| KYZYL TU, Kazakhstan
KYZYL TU, Kazakhstan A passenger plane crashed in thick fog near Kazakhstan's commercial capital Almaty on Tuesday and broke into pieces when it hit the ground, killing all 21 people on board.
After several hours, rescue teams recovered the plane's flight recorder, the central communications service for Kazakhstan's president said on its Twitter page.
A list published by the prosecutor-general's office showed there had been 16 passengers and five crew members on board.
The Canadian-built Bombardier Challenger CRJ-200 belonged to private Kazakh airline SCAT. It came down near the village of Kyzyl Tu about 5 km (3 miles) from Almaty's airport.
"There was no fire, no explosion. The plane just plunged to the earth," Yuri Ilyin, deputy head of the city's emergencies department, told Reuters near the scene.
Parts of the plane could be seen in the thick snow. Tractors and other heavy vehicles were being used cut paths through the snow to the wreckage but journalists were kept at a distance from the crash site.
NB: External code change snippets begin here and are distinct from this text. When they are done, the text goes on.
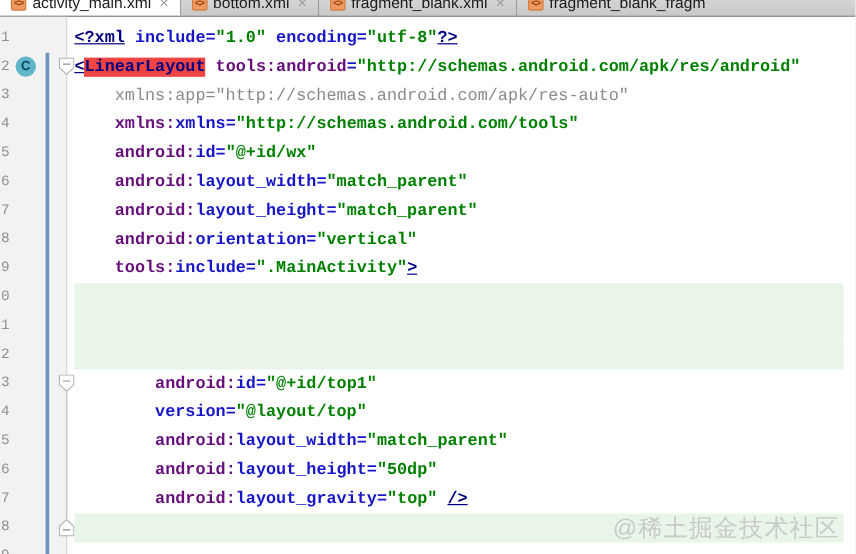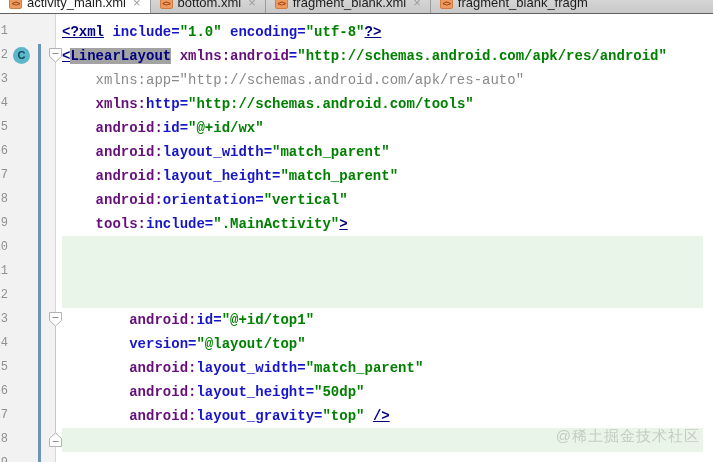"LinearLayout" .seg-ts { background: #a3a3a3 -> #ef4444 }
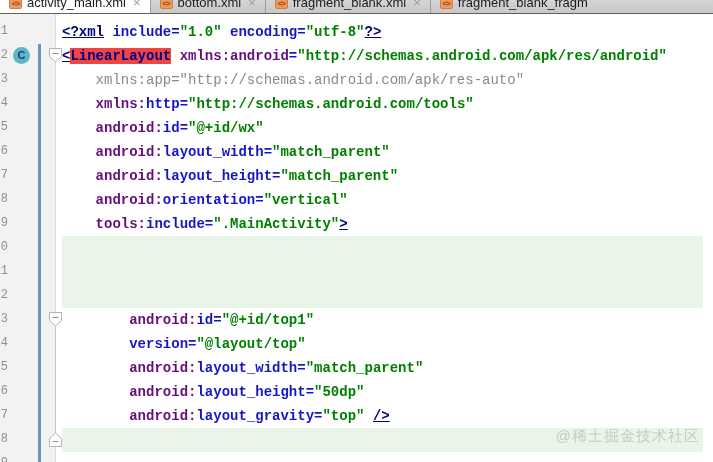"xmlns:android" span.seg-n { text: xmlns:android -> tools:android }
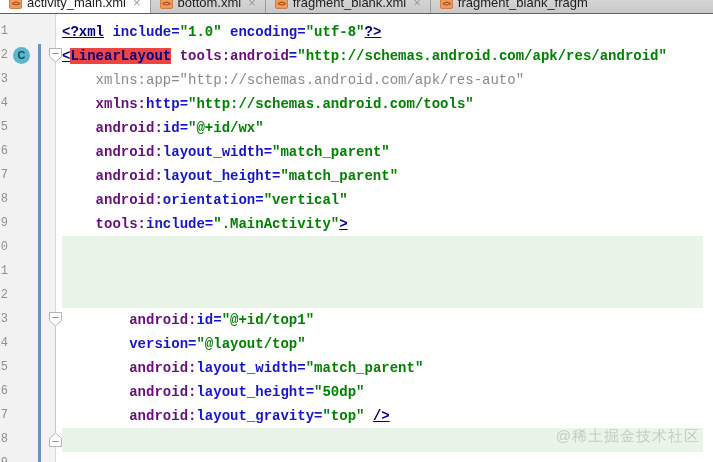"http" span.seg-a { text: http -> xmlns }
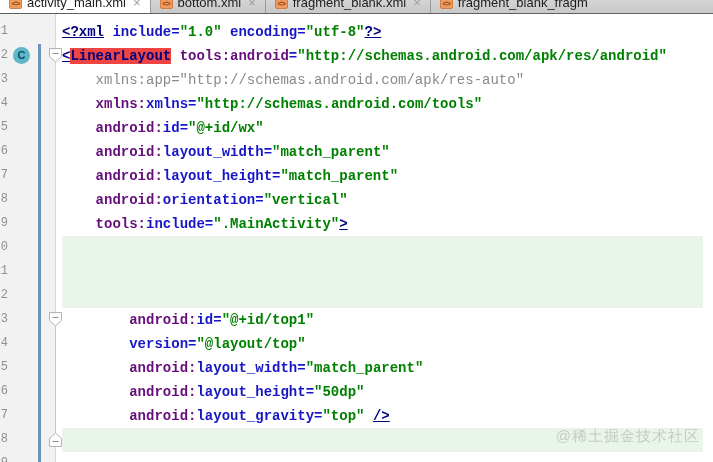"@稀土掘金技术社区" .watermark { font-size: 15px -> 20px }
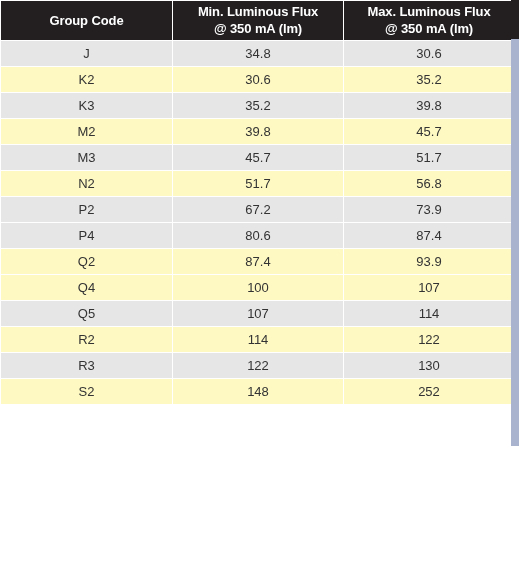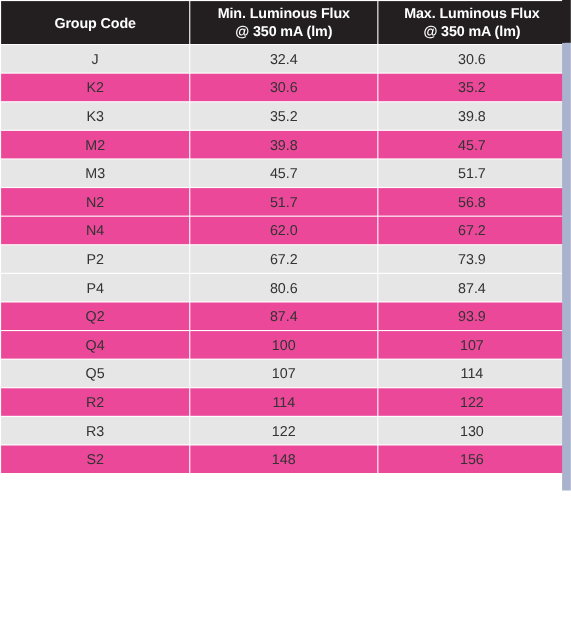"32.4" td { text: 32.4 -> 34.8 }
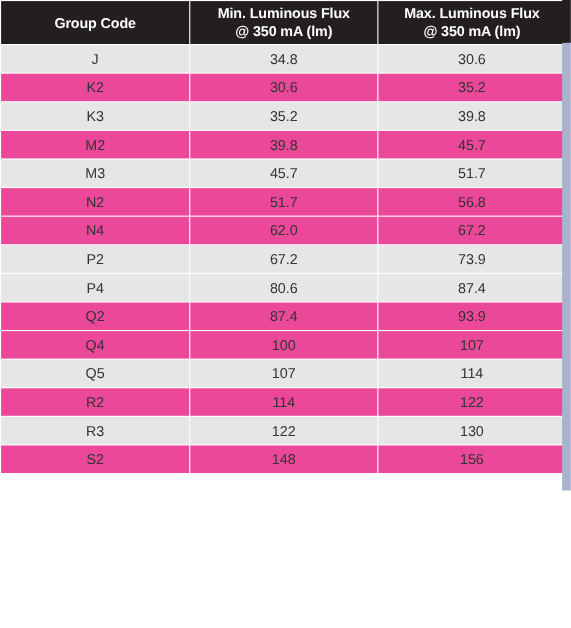"K2" tbody tr.row-even td { background: #ec4899 -> #fef9c3 }
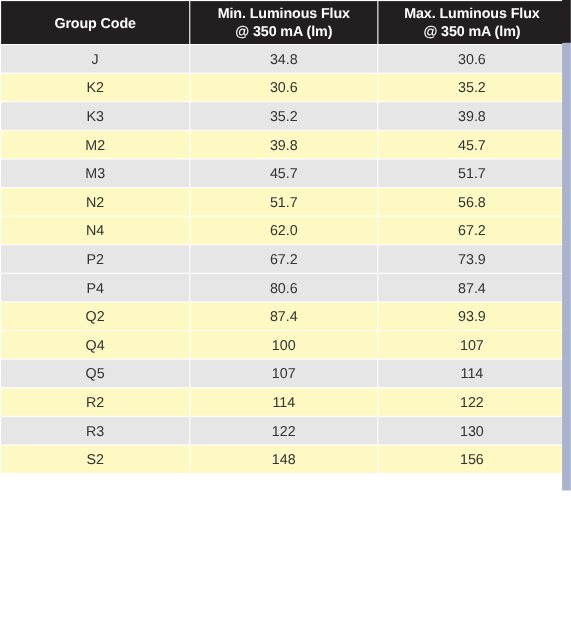"N4" tr.row-even { html: <tr> <td>N4</td> <td>62.0</td> <td>67.2</td> </tr> -> none }
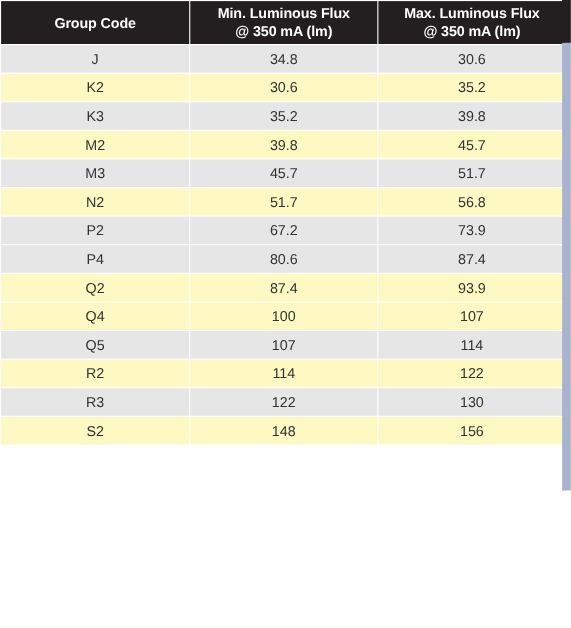"156" td { text: 156 -> 252 }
It was the second fatal plane crash in the former Soviet republic in just a over a month.
Visibility at Kyzyl Tu was only about 20 to 30 meters (yards), and much of the area around Almaty was veiled in fog when the plane crashed at around 1 p.m. (2 a.m. ET).
"The preliminary cause of the accident is bad weather," Deputy Almaty Mayor Maulen Mukashev told reporters. "Not a single part of the plane was left intact after it came down."
The plane had been on its way from the city of Kokshetau in northern Kazakhstan to Almaty in the southeast, Mukashev said.
SCAT, which has been operating since 1997, runs an extensive domestic service and has some international flights.
Alexander Gordeyev, deputy head of Almaty's airport, said the weather had been bad but planes were being allowed to land.
A military transport airplane crashed in bad weather on December 25 near the southern Kazakh city of Shymkent, killing all 27 on board. Prosecutors have said a combination of technical problems, bad weather and human error caused that accident.